Xamarin project structure

Xamarin project structure. Image source: Developer Support Blog

To get a more in-depth understanding of Xamarin engineering aspects consider checking these resources:

Main Xamarin Documentation Hub

Xamarin.Android Documentation

Xamarin.iOS Documentation

Xamarin.Forms Documentation 

Visual Studio for Xamarin

Xamarin Studio App Center

Xamarin Community Forum

Like any other technology, Xamarin has its own benefits and drawbacks, which have been a subject of a heated discussion recently. To make an informed decision about Xamarin vs native development, let’s weigh all the pros and cons of app development with Xamarin. If you’re really pressed for time, we recommend watching this video providing a high-level overview of the Xamarin platform’s strengths and weaknesses in under 6 minutes.

Pros and Cons of Xamarin DevelopmentPlayButton

If you want to get down to details, keep reading.

Pros of Using Xamarin for Development

There are good reasons why Xamarin is used by numerous companies, including Trello, Slack, and GitHub.

⊕ One Technology Stack to Code for All Platforms

Xamarin uses C# complemented with .Net framework to create apps for any mobile platform. Thus, you can share an average of 80-90 percent of the code across platforms speeding up the engineering cycle. Xamarin also does not require switching between the development environments: You can build all of your Xamarin apps in Visual Studio or Visual Studio Code. The cross-platform development tools are provided as a built-in part of the IDE at no additional cost.

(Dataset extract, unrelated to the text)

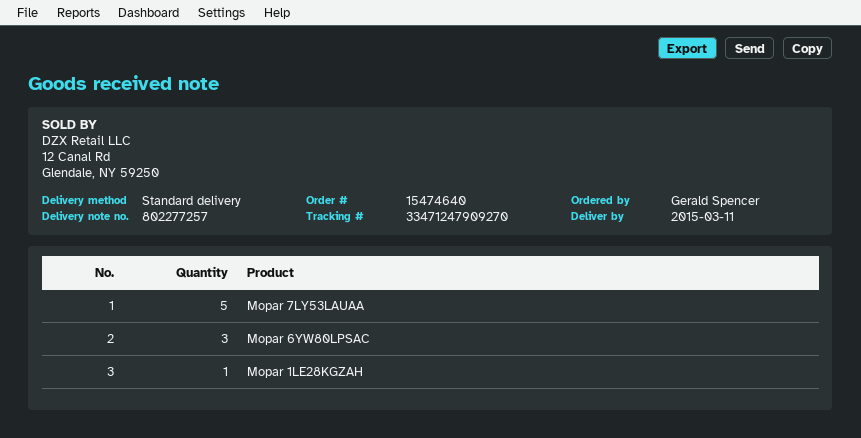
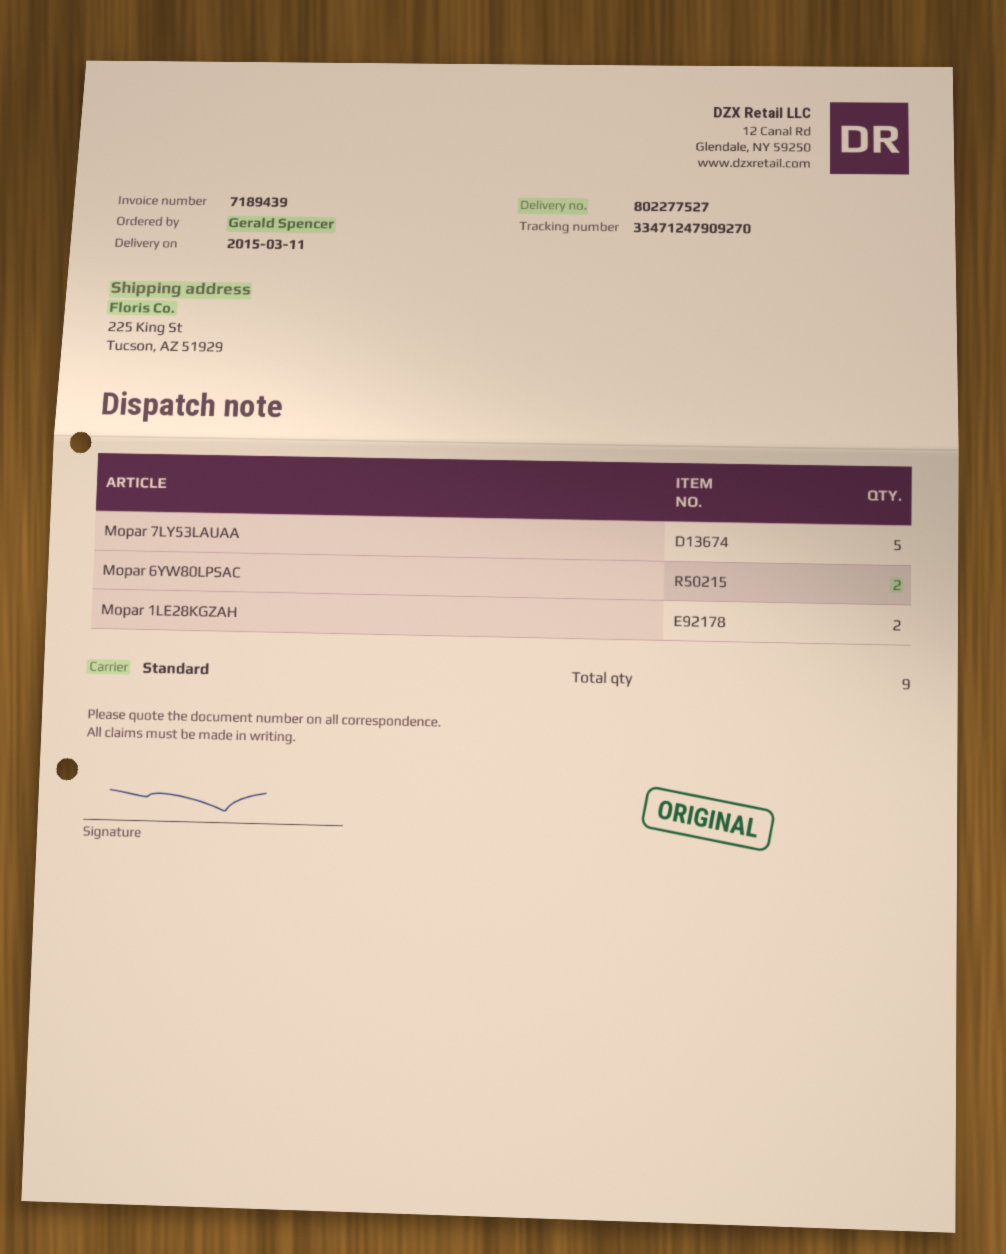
delivery note number: 802277257 -> 802277527
Mopar 6YW80LPSAC: 3 -> 2
Mopar 1LE28KGZAH: 1 -> 2

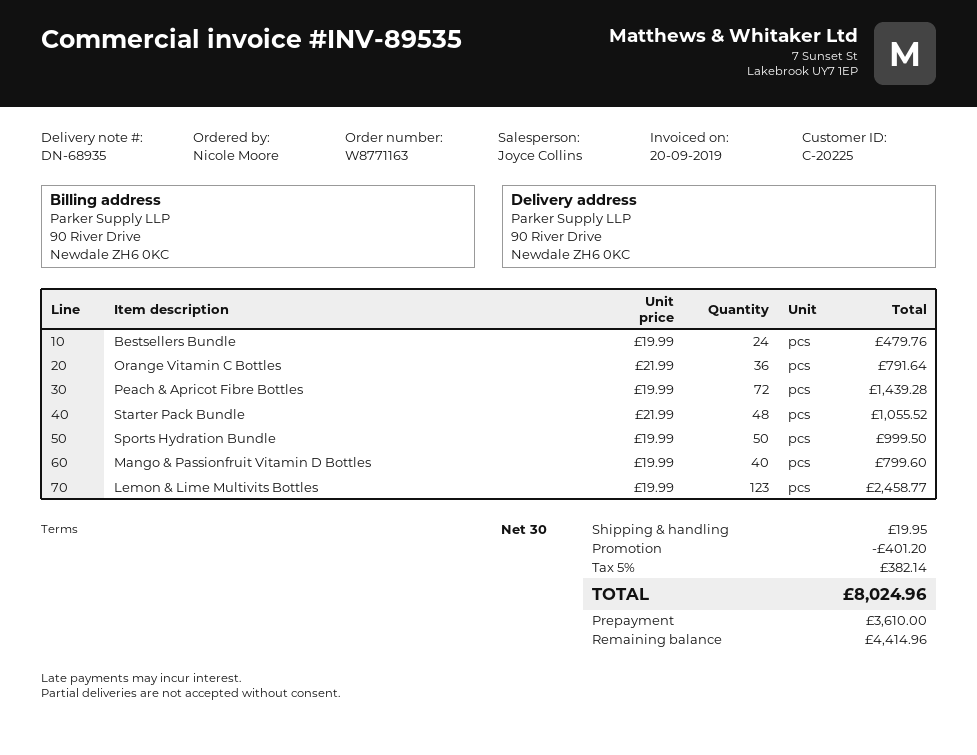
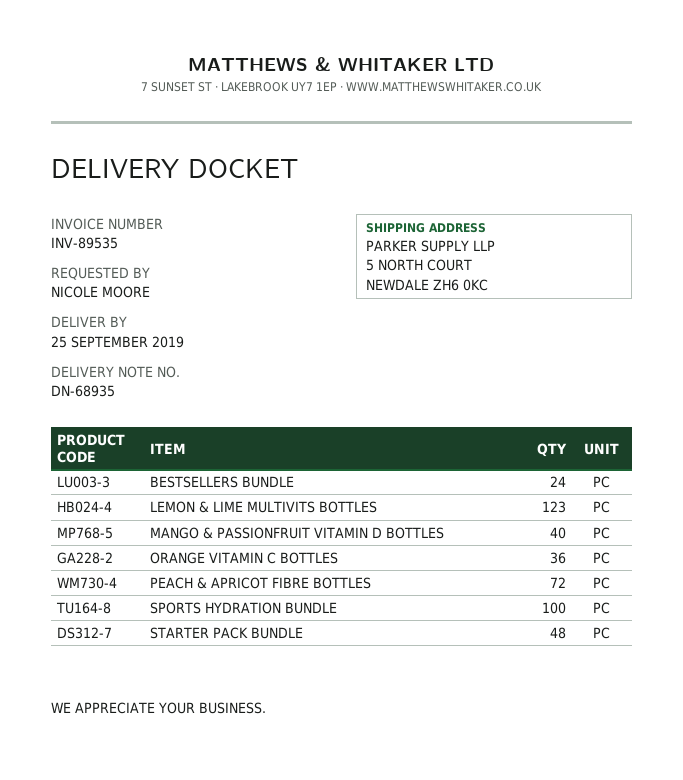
ship to: 90 River Drive, Newdale ZH6 0KC -> 5 NORTH COURT, NEWDALE ZH6 0KC
Sports Hydration Bundle: 50 -> 100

⊕ Performance Close to Native

Unlike traditional hybrid solutions based on web technologies, a cross-platform app built with Xamarin can still be classified as native. As the platform develops, Xamarin performance is constantly being improved to fully match the standards of native development, with Microsoft giving advice on optimization techniques. Visual Studio also offers a complete solution for building, testing, and tracking the app’s performance: Visual Studio App Center allows you to run automated UI tests and identify issues before release. However, this service is provided at an additional fee.

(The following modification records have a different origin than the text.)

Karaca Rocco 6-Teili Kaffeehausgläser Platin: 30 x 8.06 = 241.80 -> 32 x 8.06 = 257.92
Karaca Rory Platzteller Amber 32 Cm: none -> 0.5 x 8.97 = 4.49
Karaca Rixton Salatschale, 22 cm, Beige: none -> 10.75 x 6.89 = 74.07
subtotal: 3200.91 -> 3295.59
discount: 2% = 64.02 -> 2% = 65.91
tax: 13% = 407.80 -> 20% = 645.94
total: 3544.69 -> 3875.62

Earlier, we tested and compared the performance of Xamarin and native apps. The results might be somewhat outdated; however, they clearly demonstrate the decent level of Xamarin apps performance.

⊕ Native User Experiences

Xamarin allows you to create flawless experiences using platform-specific UI elements. It’s also possible to build cross-platform apps for iOS, Android, or Windows using Xamarin.Forms tool, which converts app UI components into the platform-specific interface elements at runtime. As the use of Xamarin.Forms significantly increases the speed of app development, it is a great option for business-oriented projects. Yet, there might be a slight decline in performance due to the extra abstraction layer. For custom app UI and higher performance, you can still use Xamarin.iOS and Xamarin.Android separately to ensure excellent results. 

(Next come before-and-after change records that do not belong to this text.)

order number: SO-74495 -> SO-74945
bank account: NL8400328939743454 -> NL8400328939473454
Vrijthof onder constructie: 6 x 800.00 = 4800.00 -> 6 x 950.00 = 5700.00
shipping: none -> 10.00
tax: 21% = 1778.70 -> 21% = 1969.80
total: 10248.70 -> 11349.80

Traditionally, Xamarin is not believed to be the best option for apps with heavy graphics. That said, there are a number of libraries like OpenGL ES and frameworks like SkiaSharp and Urho that make development of apps with rich custom UI, complex animations, or games possible even in Xamarin.

⊕ Full Hardware Support

With Xamarin, your solution gets native-level app functionality. It eliminates all hardware compatibility issues, using plugins and specific APIs, to work with common devices functionality across the platforms. Along with the access to platform-specific APIs, Xamarin supports linking with native libraries. This allows for better customization and native-level functionality with little overhead.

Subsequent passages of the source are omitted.